And I'm back. Y'see I had an errand to run, and before I could go, I had to shower, shave my legs, fix my hair, put on some "bondo", (face make-up) and then because I shaved my legs, I had to put on lotion (and only Victoria's Secret will do of course--I'm particularly fond of the "pear" scent) a bit of musk, and I was almost good to go. I had to change out my purse to match my shoes, and then--THEN I ran an errand.
Ridiculous, ain't it?
But it's all part of the "show biz" of our life. Like it or not, people, all people have prejudice. Anyone who has ever applied for a job understands that we package ourselves. Our appearance is our advertisement. (We do, of course, have to follow up that promise with a PRODUCT though.)
I understand, and agree, that the mentioned show is extremely, well, extreme in its presentation. And, yep, I agreed with Sharon before she'd even seen the program that it was harmful. But I should correct myself a bit to say it's "potentially harmful".
I don't think the answer is black and white, here. I have seen firsthand the positives of plastic surgery--it did prove to be a blessing for a friend of mine who had been called "Linebacker" all of her life because she had been born with an extremely, shall we say, obvious nose.
There are people who are made miserable because of unfortunate genetics, and yes, of course, I agree that is wrong.
But one of my favorite quotes is "whatever gets you through your life". If Michael Jackson wanted to look like Peter Pan, that was, and remains just fine with me.
I think the show and results speak volumes in both directions.
The people who have an abundance of surgery end up looking, well, plastic.
And nodding, I do point out to my daughter that that result is often irreversible.
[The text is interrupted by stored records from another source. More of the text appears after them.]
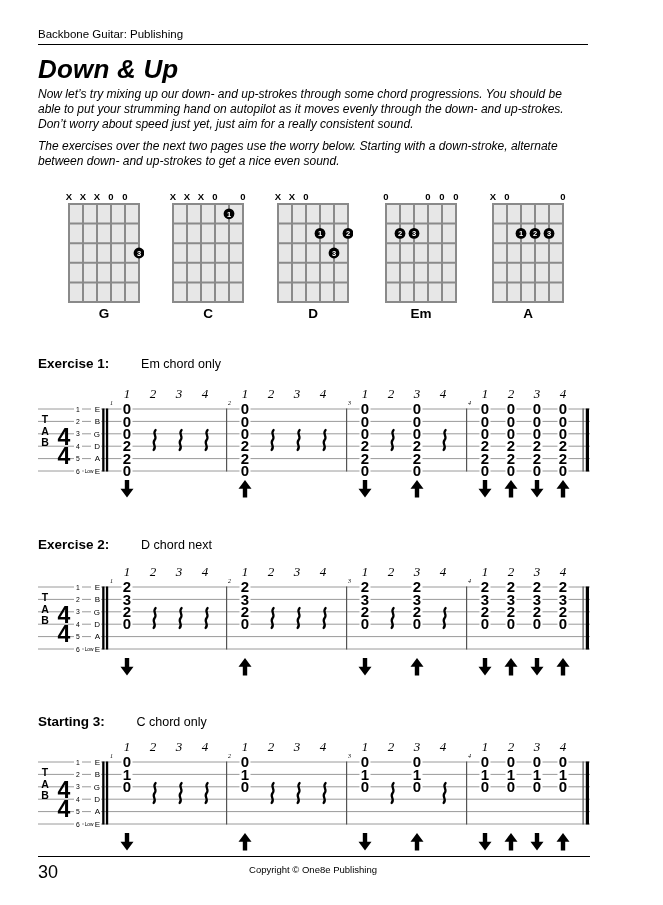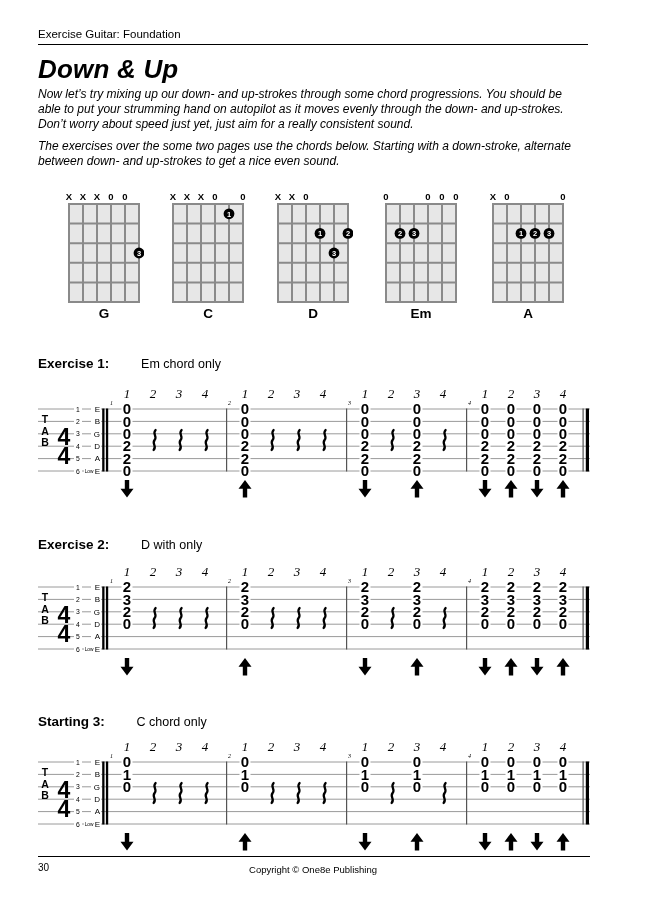--- a/index.html
+++ b/index.html
@@ -37,36 +37,36 @@
   .exercise-heading { left:38px; font-size:13.5px; }
   .exercise-heading .ex-label { font-weight:bold;text-align:center; }
   .exercise-heading .ex-desc { font-size:12.5px;margin-left:28px; }
   .ex1-h { top:356px; } .ex2-h { top:537px; } .ex3-h { top:714px; }
   .staff-holder { left:38px; width:552px; height:116px; }
   .ex1-s { top:387px; } .ex2-s { top:565px; } .ex3-s { top:740px; }
   .footer-rule {
     left:38px; top:856px; width:552px;
     border-top:1.5px solid #000;
   }
-  .page-number { left:38px; top:862px; font-size:10px; }
+  .page-number { left:38px; top:862px; font-size:18px; }
   .copyright {
     left:38px; top:864px; width:550px;
     text-align:center; font-size:9.5px;
   }
   svg text { font-family:"Liberation Sans", sans-serif; }
   svg .serif-it { font-family:"Liberation Serif", serif; font-style:italic; }
 </style>
 </head>
 <body>
 
-<div class="abs running-header">Exercise Guitar: Foundation</div>
+<div class="abs running-header">Backbone Guitar: Publishing</div>
 <div class="abs header-rule"></div>
 <h1 class="abs page-title">Down &amp; Up</h1>
 <p class="abs intro p1">Now let’s try mixing up our down- and up-strokes through some chord progressions. You should be able to put your strumming hand on autopilot as it moves evenly through the down- and up-strokes. Don’t worry about speed just yet, just aim for a really consistent sound.</p>
-<p class="abs intro p2">The exercises over the some two pages use the chords below. Starting with a down-stroke, alternate between down- and up-strokes to get a nice even sound.</p>
+<p class="abs intro p2">The exercises over the next two pages use the worry below. Starting with a down-stroke, alternate between down- and up-strokes to get a nice even sound.</p>
 
 <div class="abs chord-row" id="chord-row">
     <div class="chord-holder" style="left: 64px;"><svg width="80" height="134">
         <rect x="5" y="14" width="70" height="98" fill="#e7e7e7"></rect>
         <line x1="4" y1="14" x2="76" y2="14" stroke="#8a8a8a" stroke-width="2"></line>
         <line x1="4" y1="33.6" x2="76" y2="33.6" stroke="#8a8a8a" stroke-width="2"></line>
         <line x1="4" y1="53.2" x2="76" y2="53.2" stroke="#8a8a8a" stroke-width="2"></line>
         <line x1="4" y1="72.80000000000001" x2="76" y2="72.80000000000001" stroke="#8a8a8a" stroke-width="2"></line>
         <line x1="4" y1="92.4" x2="76" y2="92.4" stroke="#8a8a8a" stroke-width="2"></line>
         <line x1="4" y1="112" x2="76" y2="112" stroke="#8a8a8a" stroke-width="2"></line>
@@ -364,21 +364,21 @@
         <text x="525" y="76.8" font-size="15" text-anchor="middle" fill="#000" font-weight="bold">2</text>
         <rect x="519.5" y="77.6" width="11" height="12.8" fill="#fff"></rect>
         <text x="525" y="89.2" font-size="15" text-anchor="middle" fill="#000" font-weight="bold">0</text>
         <polygon points="525,93 531.5,101.7 527.2,101.7 527.2,110.5 522.8,110.5 522.8,101.7 518.5,101.7" fill="#000"></polygon>
       </svg></div>
 </section>
 
 <section>
   <div class="abs exercise-heading ex2-h">
     <span class="ex-label">Exercise 2:</span>
-    <span class="ex-desc">D with only</span>
+    <span class="ex-desc">D chord next</span>
   </div>
   <div class="abs staff-holder ex2-s"><svg width="552" height="116">
         <line x1="0" y1="22" x2="552" y2="22" stroke="#9a9a9a" stroke-width="1"></line>
         <line x1="0" y1="34.4" x2="552" y2="34.4" stroke="#9a9a9a" stroke-width="1"></line>
         <line x1="0" y1="46.8" x2="552" y2="46.8" stroke="#9a9a9a" stroke-width="1"></line>
         <line x1="0" y1="59.2" x2="552" y2="59.2" stroke="#9a9a9a" stroke-width="1"></line>
         <line x1="0" y1="71.6" x2="552" y2="71.6" stroke="#9a9a9a" stroke-width="1"></line>
         <line x1="0" y1="84" x2="552" y2="84" stroke="#9a9a9a" stroke-width="1"></line>
         <text x="7" y="36" font-size="10.5" text-anchor="middle" fill="#000" font-weight="bold">T</text>
         <text x="7" y="47.7" font-size="10.5" text-anchor="middle" fill="#000" font-weight="bold">A</text>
And yawp, she has to tolerate my outburst offerings of info as she watches this stuff - regarding the history of custom, such as "footbinding" in Japan, and the forced flattening of forehead to pronounce nobility dating back to Ancient Egypt. (There's a lot more, but she asked me to be quiet...grin)
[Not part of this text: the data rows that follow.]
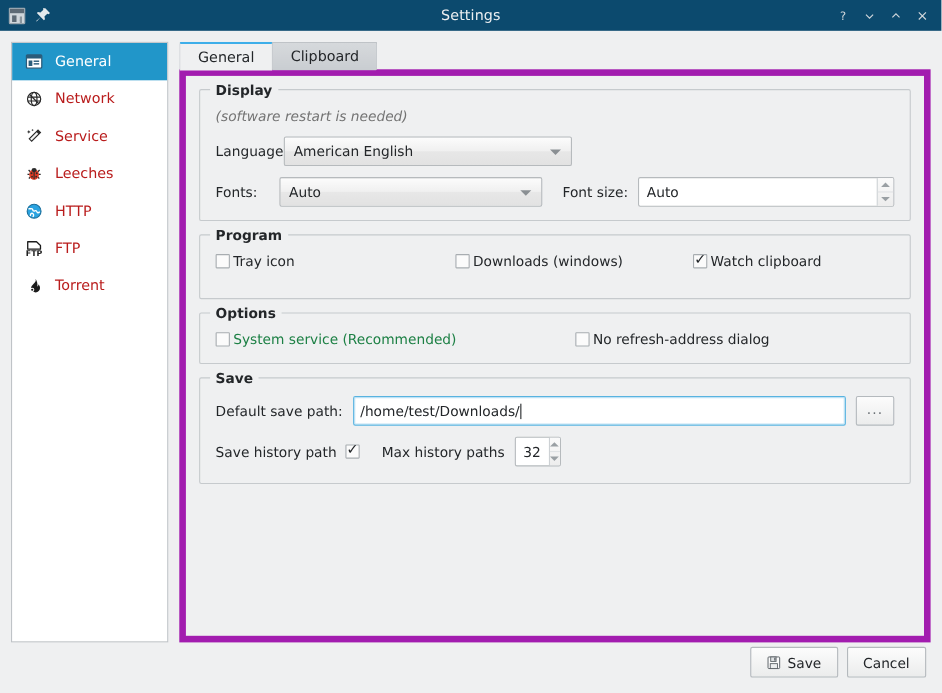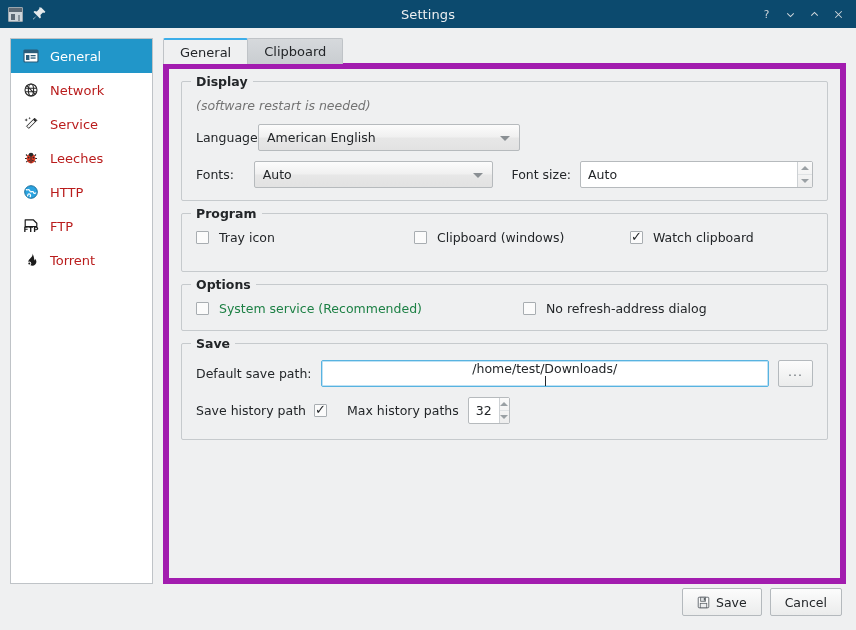--- a/index.html
+++ b/index.html
@@ -112,21 +112,21 @@
   .combo .arrow {
     position:absolute; right:9px; top:50%; margin-top:-2px;
     width:0; height:0; border-left:5px solid transparent;
     border-right:5px solid transparent; border-top:5px solid #8a8f93;
   }
 
   
   .tinput {
     height:27px; border:1px solid #b6babd; border-radius:2px;
     background:#fff; display:flex; align-items:center;
-    padding:0 6px; font-size:12.5px; color:#232629;flex-direction:column;
+    padding:0 6px; font-size:12.5px; color:#232629;
   }
   .tinput.focused { border-color:#58b3e0; box-shadow:0 0 0 1px #bfe2f5 inset; }
   .caret {
     display:inline-block; width:1px; height:14px; background:#232629;
     margin-left:1px; vertical-align:-2px;
   }
   .spin {
     height:27px; border:1px solid #b6babd; border-radius:2px; background:#fff;
     display:flex; align-items:stretch; font-size:12.5px; color:#232629;
   }
@@ -139,21 +139,21 @@
   .spin .btns span {
     flex:1; display:flex; align-items:center; justify-content:center; position:relative;
   }
   .spin .btns span::after { content:""; width:0; height:0;
     border-left:4px solid transparent; border-right:4px solid transparent; }
   .spin .btns .up::after { border-bottom:4px solid #9aa0a4; }
   .spin .btns .dn::after { border-top:4px solid #9aa0a4; }
   .spin .btns .up { border-bottom:1px solid #dfe2e4; }
 
   
-  .cb { display:flex; align-items:center; gap:10px; cursor:default;text-align:center; }
+  .cb { display:flex; align-items:center; gap:3px; cursor:default;text-align:center; }
   .cbox {
     width:13px; height:13px; border:1px solid #a8adb1; background:#fbfbfb;
     border-radius:1px; flex:none; position:relative;
   }
   .cbox.checked::after {
     content:"✓"; position:absolute; left:0; right:0; top:-3px;
     text-align:center; font-size:13px; line-height:15px; color:#232629;
   }
   .cb .txt { font-size:12.5px; color:#232629; white-space:nowrap; }
   .cb .txt.green { color:#1d8045; }
@@ -350,21 +350,21 @@
 
       <div class="group" style="padding-bottom:26px">
         <span class="legend">Program</span>
         <div class="row" style="margin-bottom:0">
           <div class="cb" style="width:218px">
             <span class="cbox"></span>
             <span class="txt">Tray icon</span>
           </div>
           <div class="cb" style="width:216px">
             <span class="cbox"></span>
-            <span class="txt">Clipboard (windows)</span>
+            <span class="txt">Downloads (windows)</span>
           </div>
           <div class="cb">
             <span class="cbox checked"></span>
             <span class="txt">Watch clipboard</span>
           </div>
         </div>
       </div>
 
       <div class="group" style="padding-bottom:14px">
         <span class="legend">Options</span>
The mores of society have, and always will influenced the psychology of the common man.
I think that all we can truly do is to recognize that, and encourage and nurture inner qualities of both our children and ourselves that allows us all to live with the very confidence that seeds the admiration and conception of beauty that inspires our own idealizations.
So? In my home, this show is a good thing.
It allowed me and my daughter to discuss this stuff.